# COMP 433: Deep Learning, Lab 3

In this lab we will learn some basics of PyTorch. Save your answers for this lab as they will be used for part of Lab 3.



In [None]:
import torch
import matplotlib.pyplot as plt
from torchvision import datasets, transforms

## Loading Datasets in PyTorch

### Exercise 1

> Below, we create a _dataloader_ for the **MNIST** training data using the `torchvision` package (following e.g. https://github.com/pytorch/examples/blob/master/mnist/main.py#L112-L120).

> The dataloader iterates over the training set outputing mini-batches of size 256 image samples. Note you do not need to use the image labels in the rest of this lab.

> The `device` variable allows us to select which device to place the data on.

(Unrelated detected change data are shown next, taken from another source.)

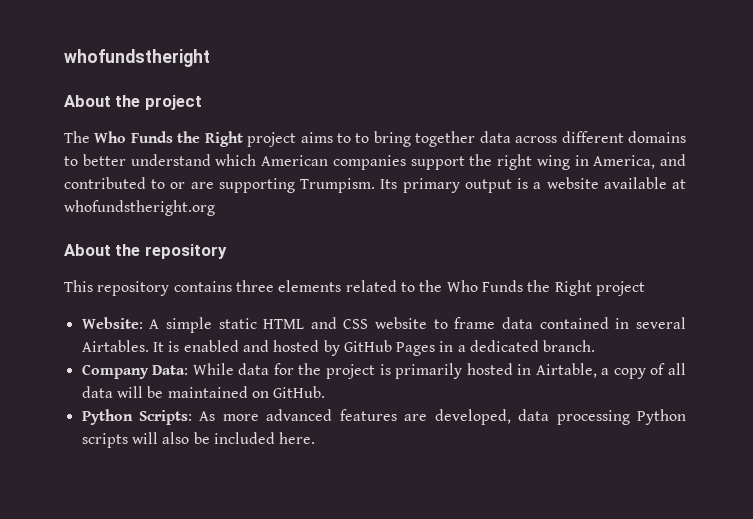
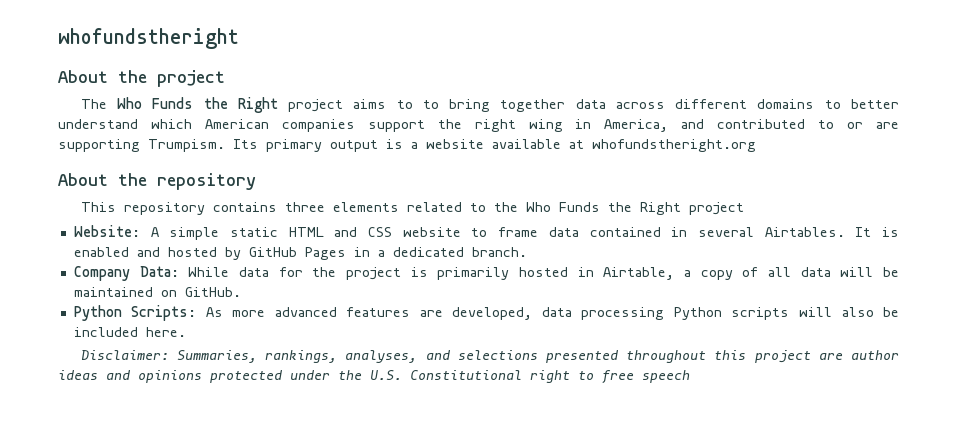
+ Disclaimer: Summaries, rankings, analyses, and selections presented throughout this project are author ideas and opinions protected under the U.S. Constitutional right to free speech

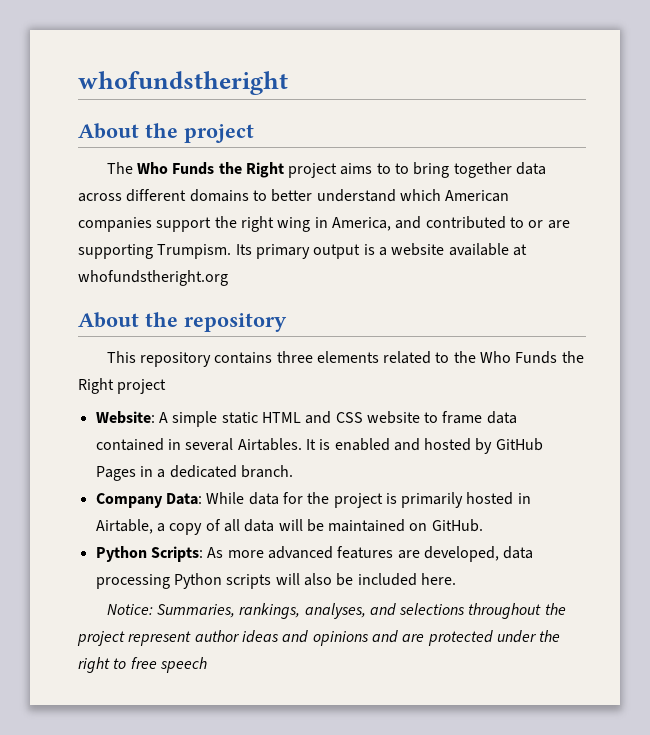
- Disclaimer: Summaries, rankings, analyses, and selections presented throughout this project are author ideas and opinions protected under the U.S. Constitutional right to free speech
+ Notice: Summaries, rankings, analyses, and selections throughout the project represent author ideas and opinions and are protected under the right to free speech

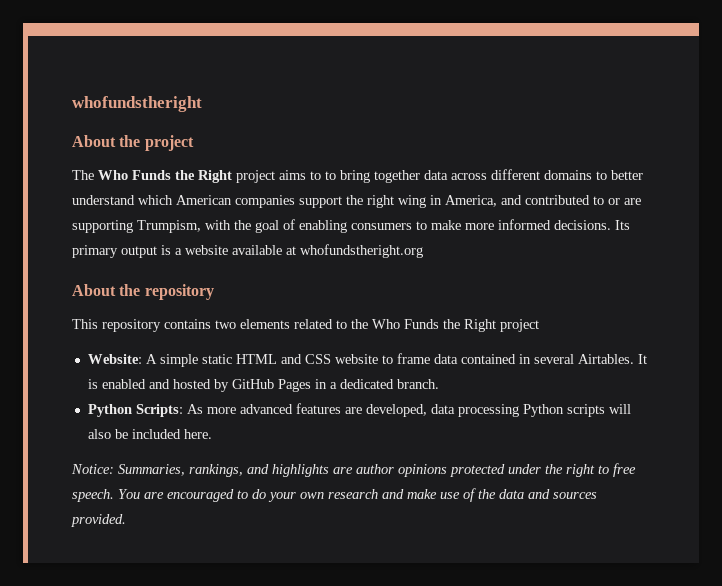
- The Who Funds the Right project aims to to bring together data across different domains to better understand which American companies support the right wing in America, and contributed to or are supporting Trumpism.
+ The Who Funds the Right project aims to to bring together data across different domains to better understand which American companies support the right wing in America, and contributed to or are supporting Trumpism, with the goal of enabling consumers to make more informed decisions.
- This repository contains three elements related to the Who Funds the Right project
+ This repository contains two elements related to the Who Funds the Right project
- Company Data: While data for the project is primarily hosted in Airtable, a copy of all data will be maintained on GitHub.
- Notice: Summaries, rankings, analyses, and selections throughout the project represent author ideas and opinions and are protected under the right to free speech
+ Notice: Summaries, rankings, and highlights are author opinions protected under the right to free speech. You are encouraged to do your own research and make use of the data and sources provided.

- Modify your colab (or local environment) to use a GPU and then set `device="cuda"` by rerunning the cell below such that the data is placed on GPU inside the for loop.


In [None]:
dataset1 = datasets.MNIST('../data', train=True, download=True,
                          transform=transforms.ToTensor())
train_loader = torch.utils.data.DataLoader(dataset1,
                                           batch_size=256,
                                           shuffle=True,
                                           drop_last=True)

device = 'cuda'

for (data, target) in train_loader:
    data = data.to(device)
    target = target.to(device)

print(data.shape)
print(target.shape)

torch.Size([256, 1, 28, 28])
torch.Size([256])


- Find 1 example per each digit (10 images) and plot them using `plt.imshow`.
    - All 256 images are **randomly** stacked over the `data` tensor; as indicated by the tensor's first dimension.
    - _Remember that the labels can be found in the `target` tensor`_
    - Use indexing (as you learned on previous labs) to select any particular image.
    - Once selected, use `torch.view` to make sure your slice has `[28,28]` shape.
    - `plt.imshow` will throw a `TypeError` if the passed object does not reside on CPU. Use the [`.cpu`](https://pytorch.org/docs/stable/generated/torch.Tensor.cpu.html) function to bring your tensors back to CPU before plotting.
        - **HINT**: This should only require 1 line of code.
    - For clarity, you may want to specify a gray color map to `matplotlib` (i.e. pass `cmap='gray'` as argument to `plt.imshow`).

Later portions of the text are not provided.